#### Data for the task
+ + + + + + +

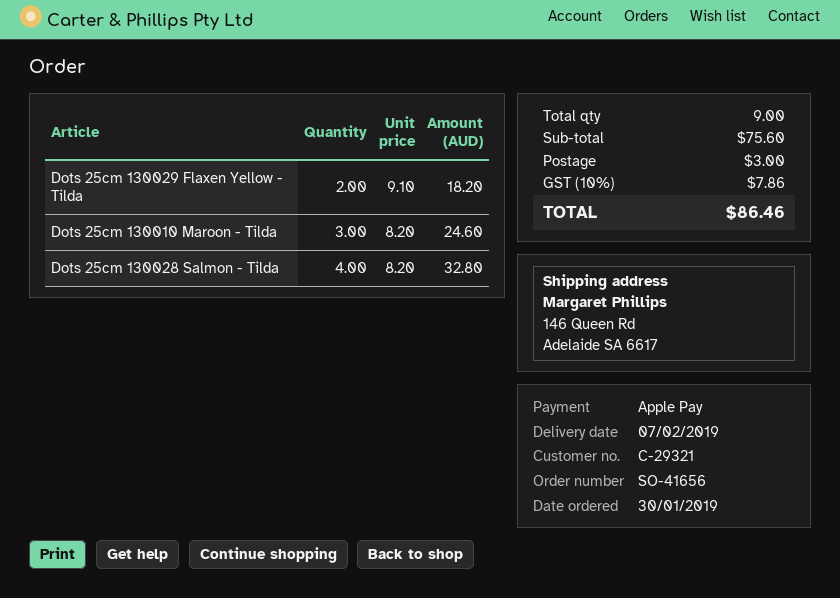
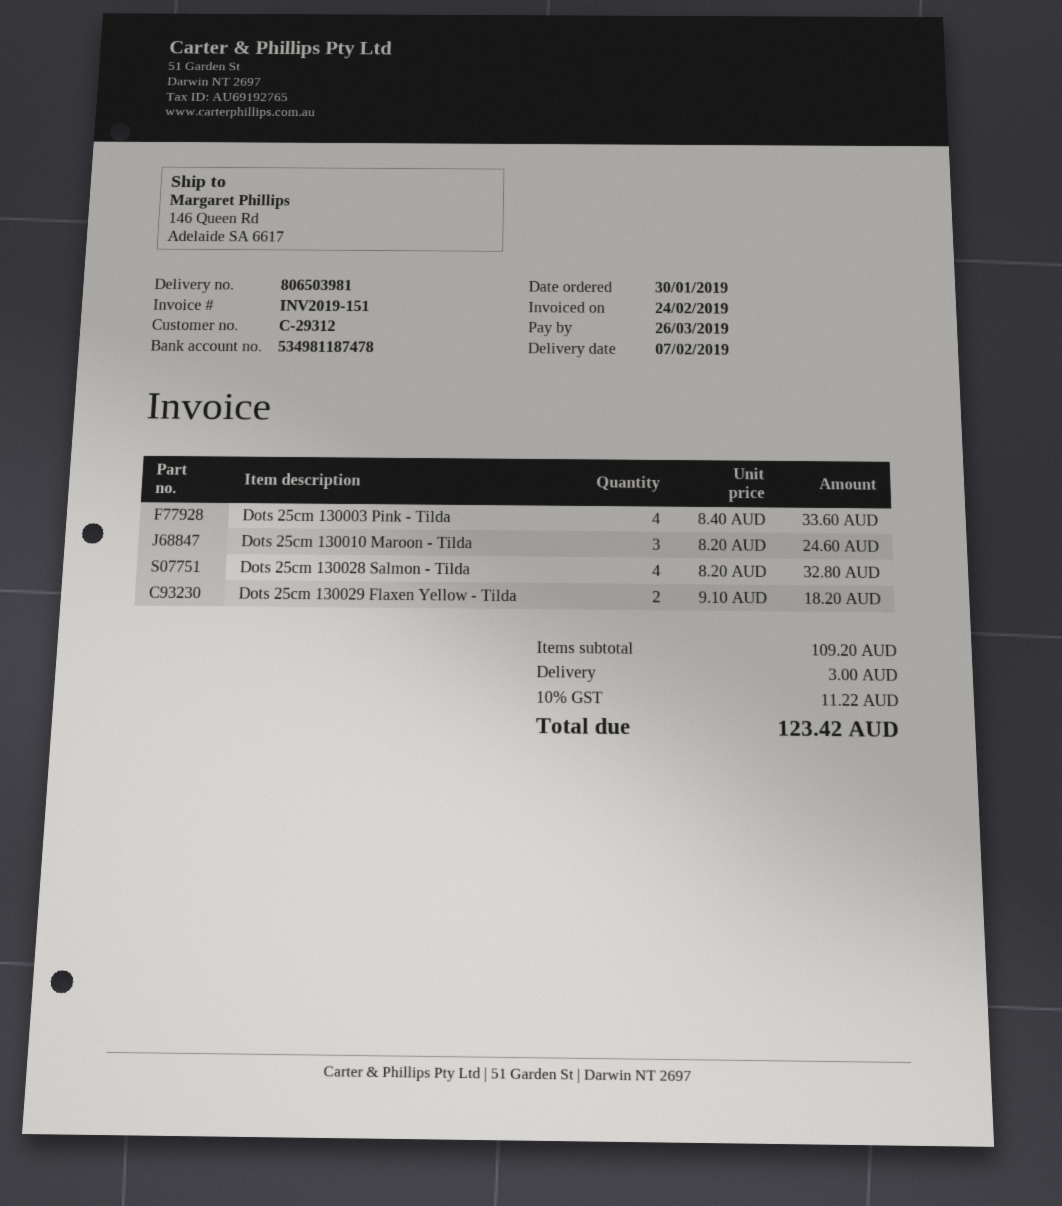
customer number: C-29321 -> C-29312
Dots 25cm 130003 Pink - Tilda: none -> 4 x 8.40 = 33.60
subtotal: 75.60 -> 109.20
tax: 10% = 7.86 -> 10% = 11.22
total: 86.46 -> 123.42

+ + + + + + +

#### Description of the task
With the pictures removed, the entries above should be transcribed exactly.

#### Answer to this exercise
customer number: C-29321 -> C-29312
Dots 25cm 130003 Pink - Tilda: none -> 4 x 8.40 = 33.60
subtotal: 75.60 -> 109.20
tax: 10% = 7.86 -> 10% = 11.22
total: 86.46 -> 123.42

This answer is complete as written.